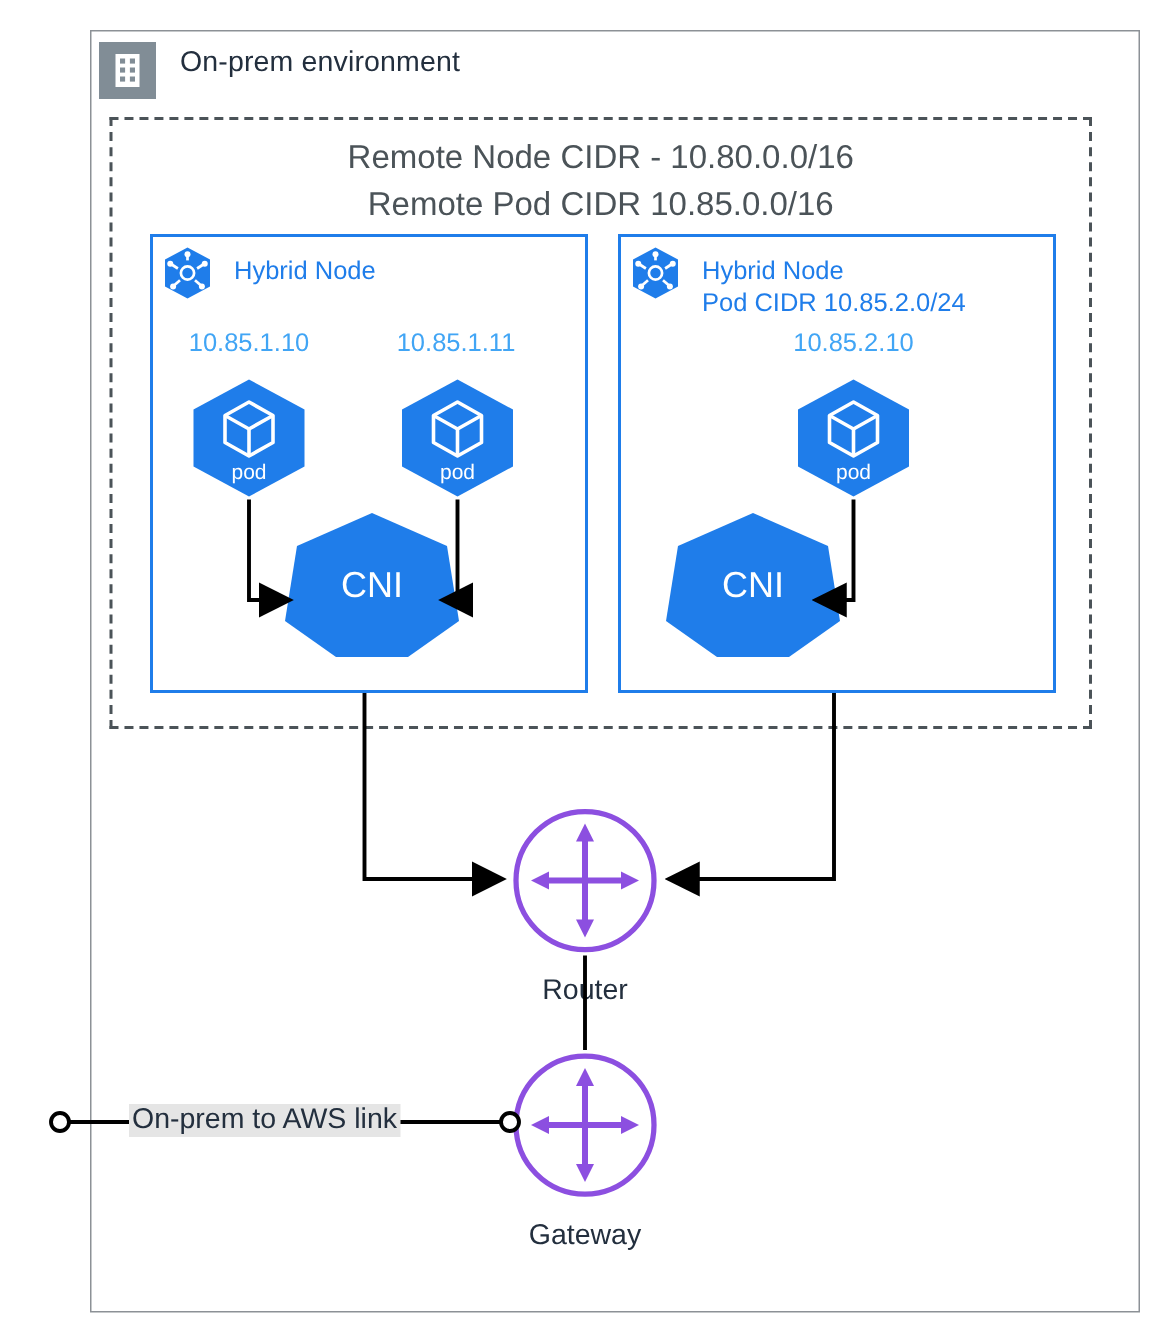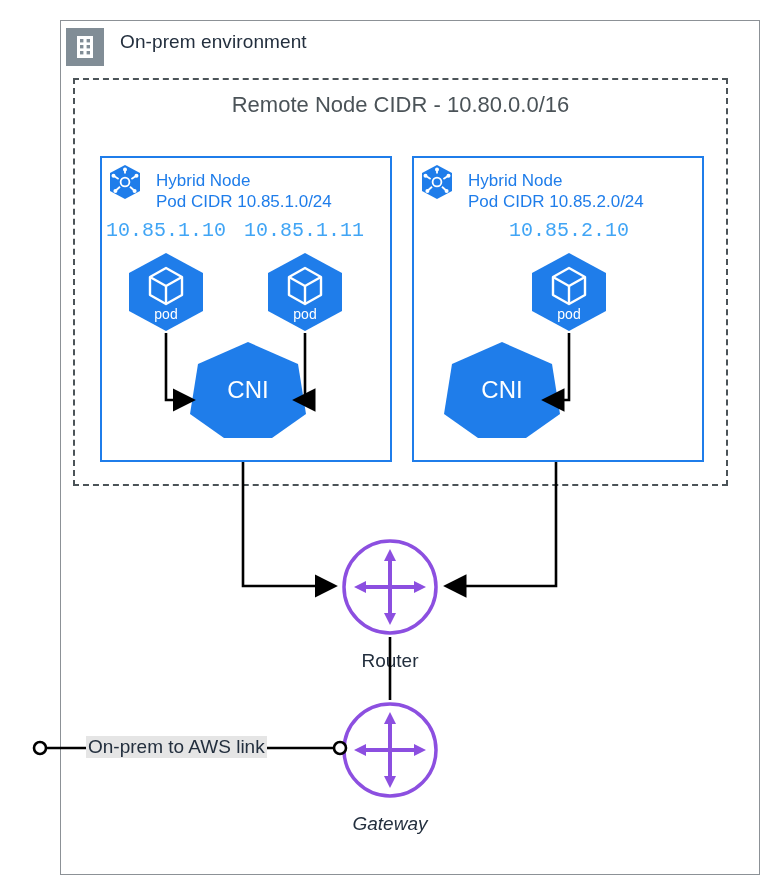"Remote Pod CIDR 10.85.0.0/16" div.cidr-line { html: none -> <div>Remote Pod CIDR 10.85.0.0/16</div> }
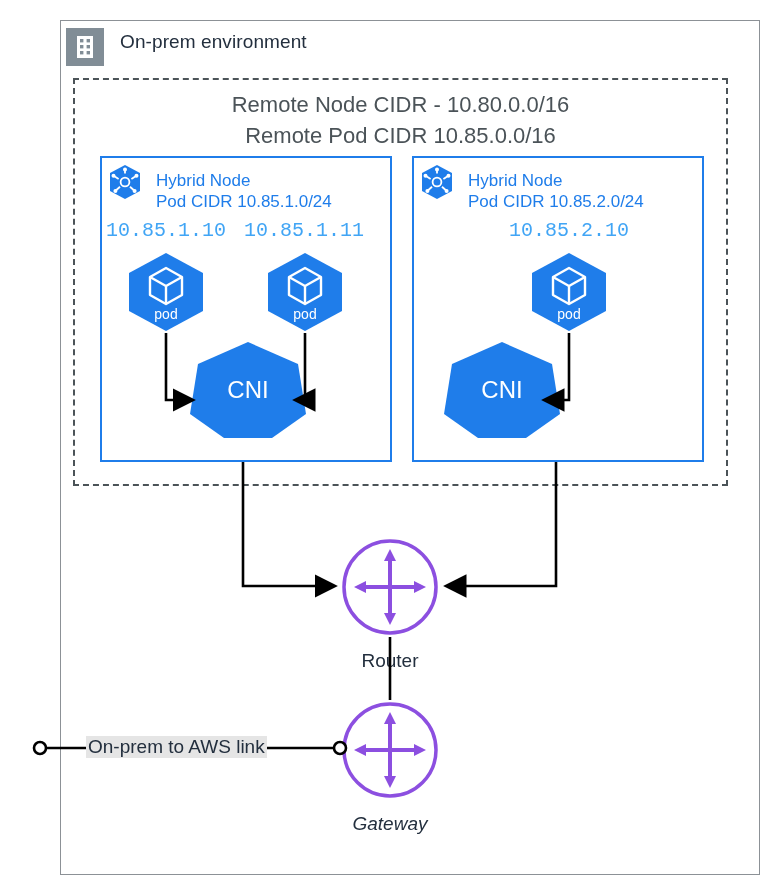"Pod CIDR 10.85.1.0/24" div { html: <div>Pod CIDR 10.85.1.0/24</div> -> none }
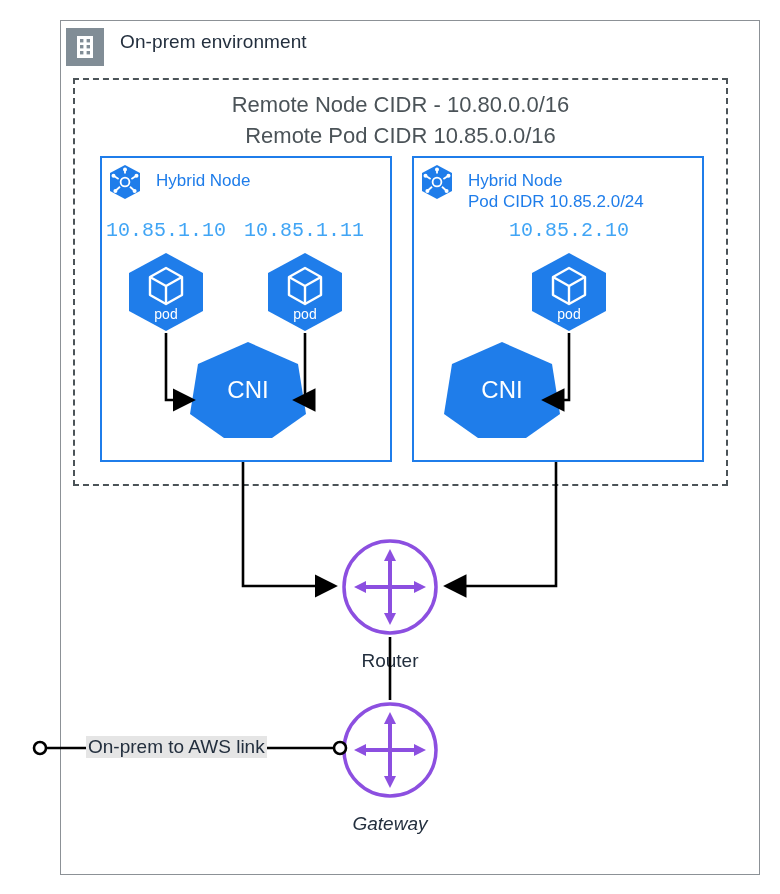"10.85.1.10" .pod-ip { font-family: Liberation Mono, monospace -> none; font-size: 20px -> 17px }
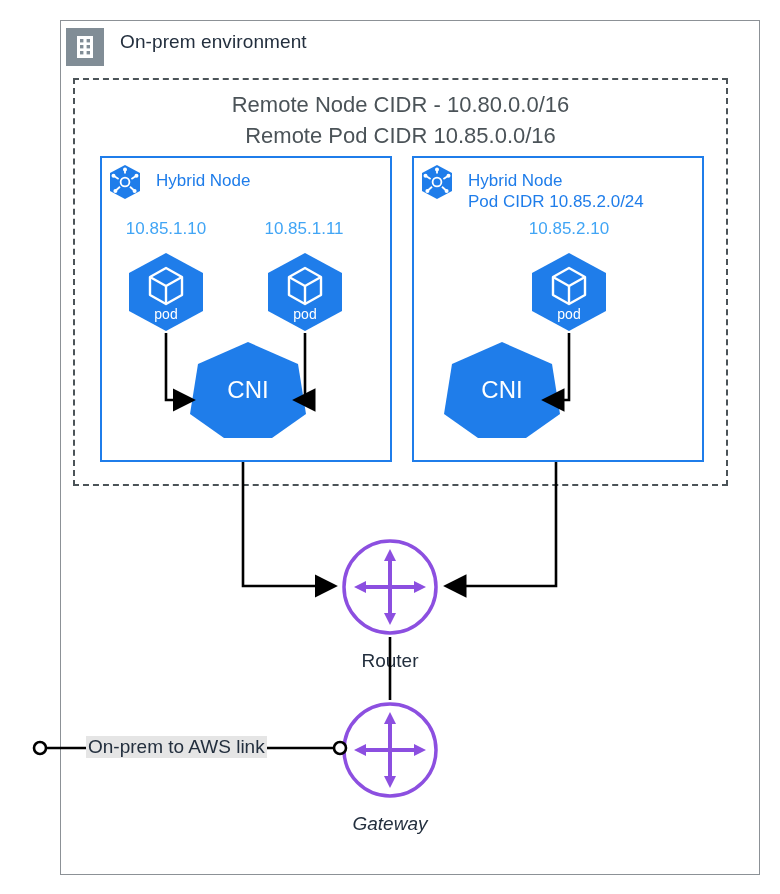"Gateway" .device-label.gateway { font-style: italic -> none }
──────
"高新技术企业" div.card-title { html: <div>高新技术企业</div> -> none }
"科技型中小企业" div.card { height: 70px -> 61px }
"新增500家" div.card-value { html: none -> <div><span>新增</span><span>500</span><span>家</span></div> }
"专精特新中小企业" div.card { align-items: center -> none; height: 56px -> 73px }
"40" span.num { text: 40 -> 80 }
──────
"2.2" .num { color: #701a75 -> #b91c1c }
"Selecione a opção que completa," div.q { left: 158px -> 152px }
──────
Extract the lines of the preceding material that run from the line with "height: 70px ->" through the line with "text: 40 ->", inclusive, reproducing them exactly and adding nothing.

* _Response to this exercise_
"科技型中小企业" div.card { height: 70px -> 61px }
"新增500家" div.card-value { html: none -> <div><span>新增</span><span>500</span><span>家</span></div> }
"专精特新中小企业" div.card { align-items: center -> none; height: 56px -> 73px }
"40" span.num { text: 40 -> 80 }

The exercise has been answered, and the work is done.